Standing on the bones of many, many failed massively multiplayer role-playing games, the age of the subscription-based game seems to be well and truly over. In 2012, four major MMOs opened for business in the US and of them, only Guild Wars 2 is holding onto its original business model. Star Wars: The Old Republic, TERA Online: The Exiled Realm of Arborea, and The Secret World, meanwhile, all had to transition from subscriptions to free-to-play. The writing for subscriptions is on the wall, but some publishers are pushing forward. Square-Enix is keeping subscriptions for its MMOs, including the upcoming Final Fantasy XIV: A Realm Reborn.
“With the free-to-play model, you’ll get huge income one month, but the next month it depletes,” Naoki Yoshida, A Realm Reborn’s director, told The Penny Arcade Report on Friday, “Most MMOs have investors in the background, and the company uses the profit and splits the profit with the investors. But, if the game’s not successful, and it doesn’t reach the target, then they have to switch to free-to-play to try and get just a little profit from it. Among the MMOs in the market, only Blizzard and Square-Enix are making money without investors in the background.”
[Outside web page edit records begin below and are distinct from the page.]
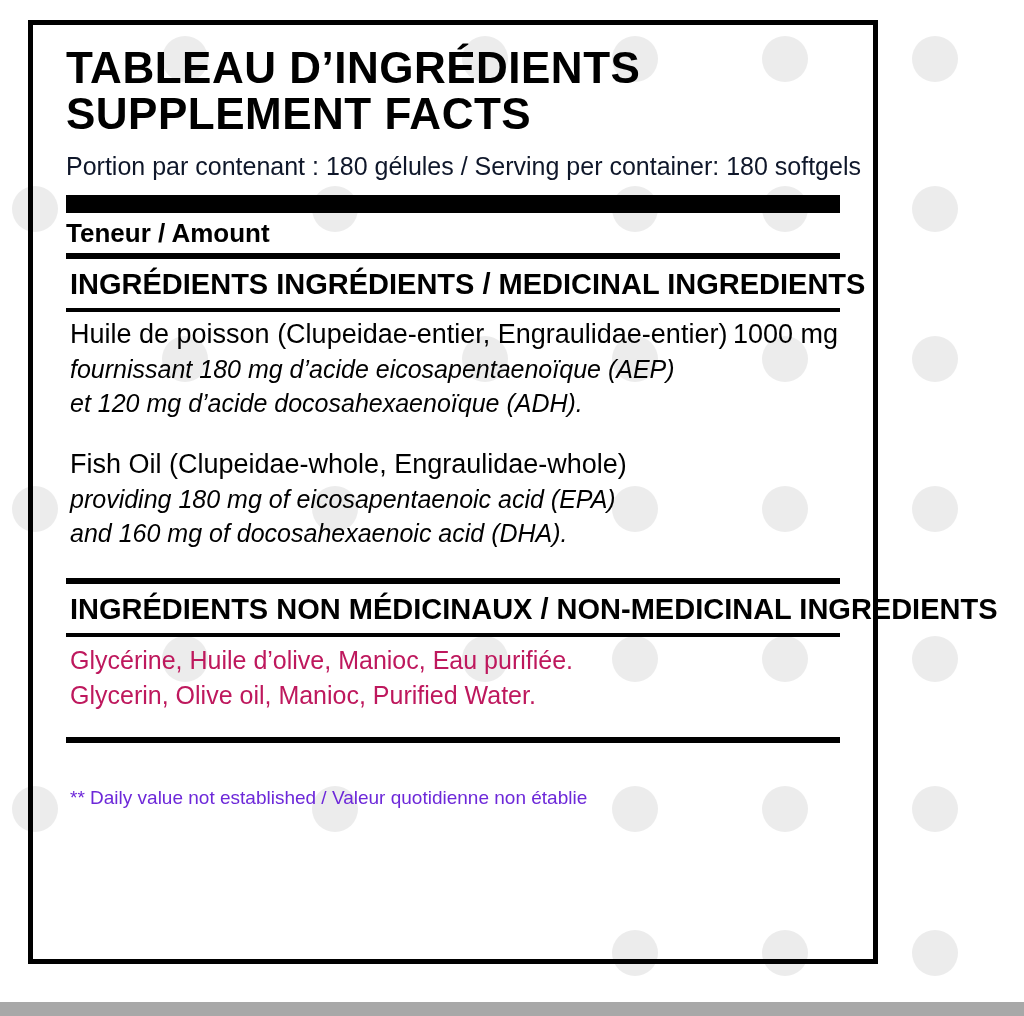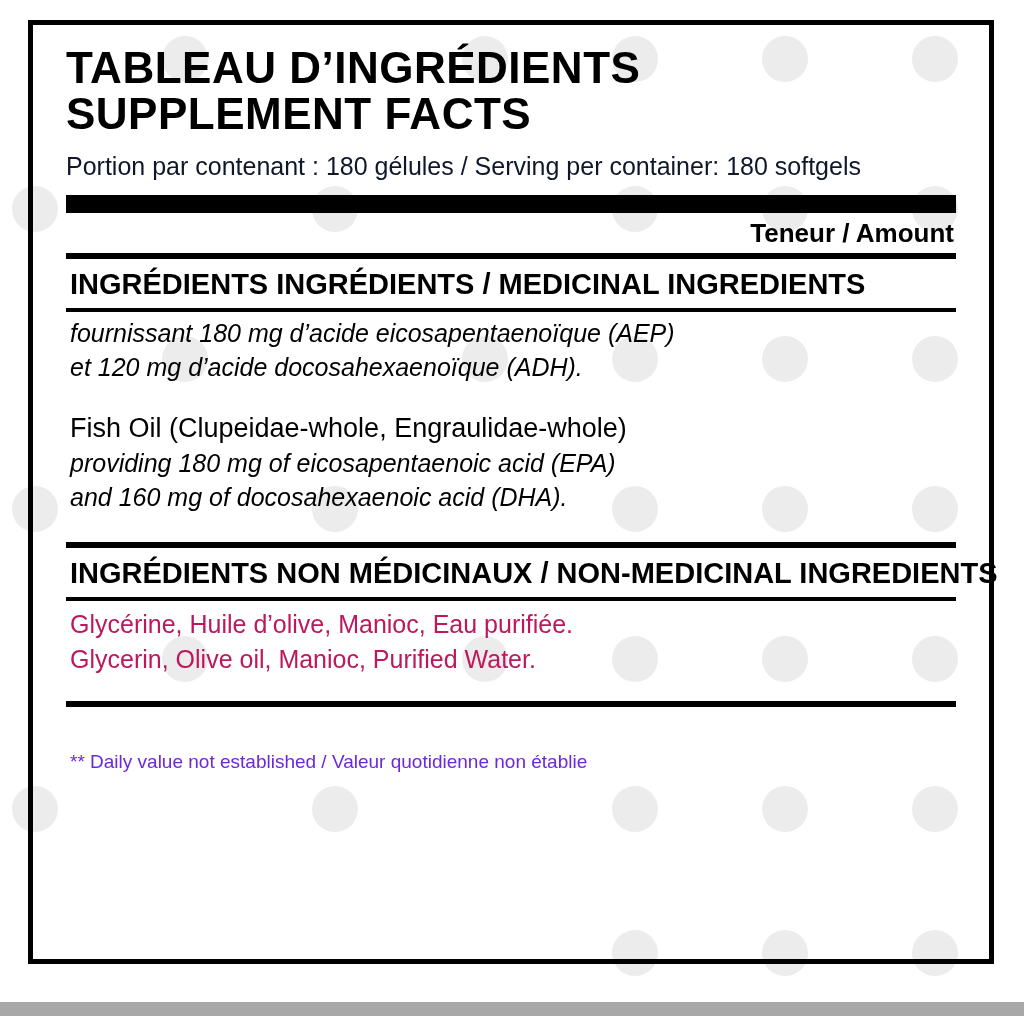"TABLEAU D’INGRÉDIENTS" .panel { width: 966px -> 850px }
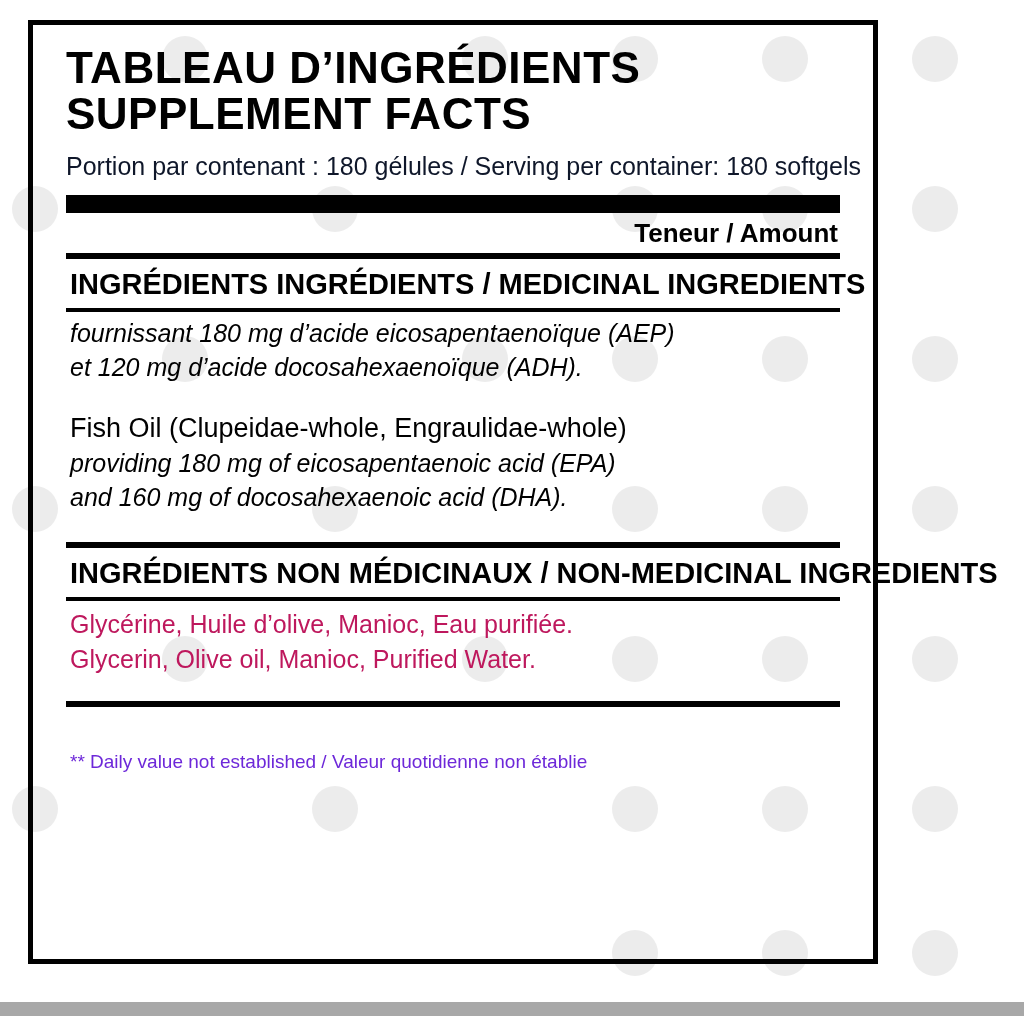"Teneur / Amount" .amount-row { text-align: right -> left }
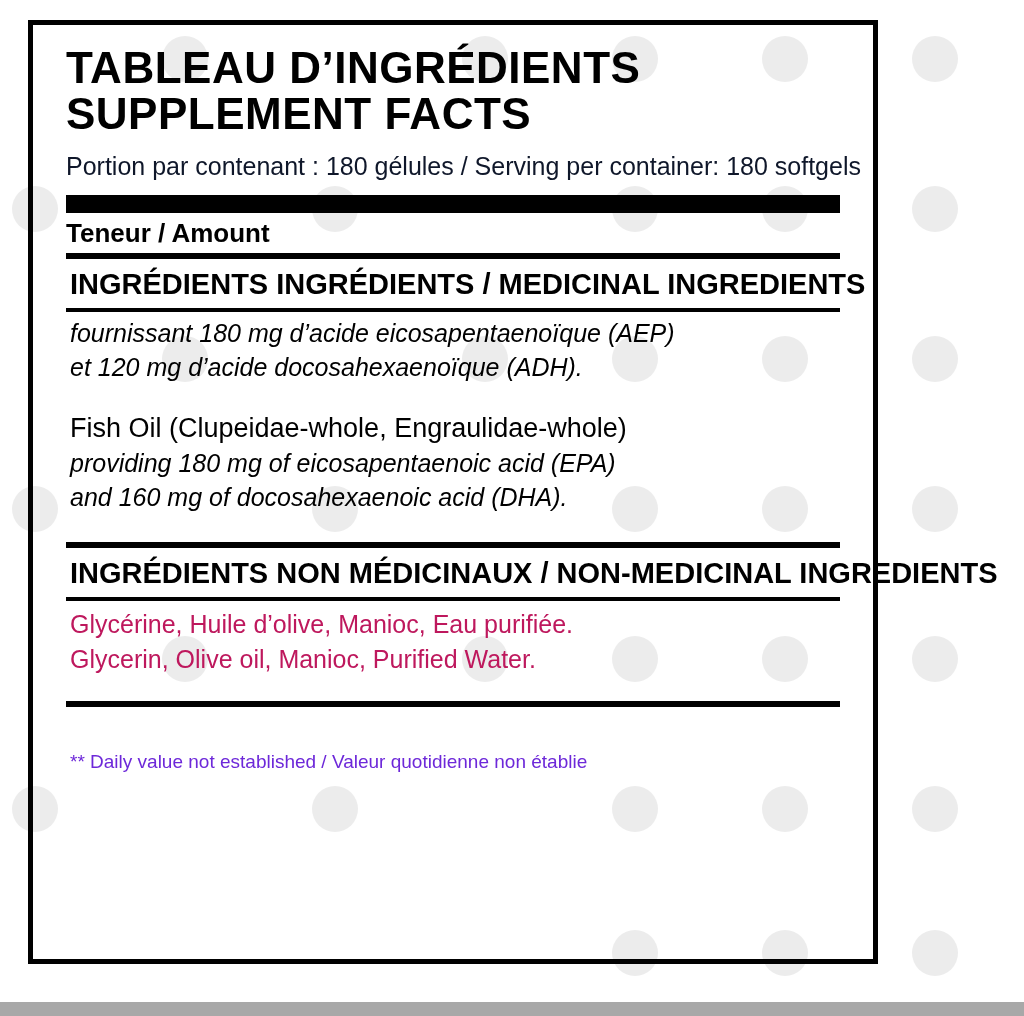"Huile de poisson (Clupeidae-entier," div.ing-main { html: none -> <div> <span>Huile de poisson (Clupeidae-entier, Engraulidae-entier)</span> <span>1000 mg</span> </div> }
Yoshida goes on to say that he doesn’t think it was subscriptions that hurt The Old Republic and The Secret World but the quality of the games themselves. Final Fantasy XI is an argument in Square-Enix’s favor. In the decade since the game came out, Square-Enix has earned on average around $48 million per year from the game, a tidy profit for a game whose expansions have been less frequent and less costly than those for Blizzard’s World of Warcraft.
Even as Final Fantasy XI continues to serve a devoted audience though, the future of Square’s subscription model is not guaranteed. First, the failure of Final Fantasy XIV’s initial release in 2010 may have shattered any mass appeal for the game. The MMO flopped so spectacularly that it was cited as the main reason for Square’s $150 million loss for fiscal 2011.
Meanwhile, Square’s other recently released MMO is struggling to find players. The subscription-based Dragon Quest X for Nintendo Wii has sold around just 634,000 copies since its August release. The game costs around $13 per month to play. Compared to past Dragon Quest releases, this is a poor showing. Dragon Quest IX for Nintendo DS, another online role-playing game, sold 4.3 million copies in its first six months on shelves.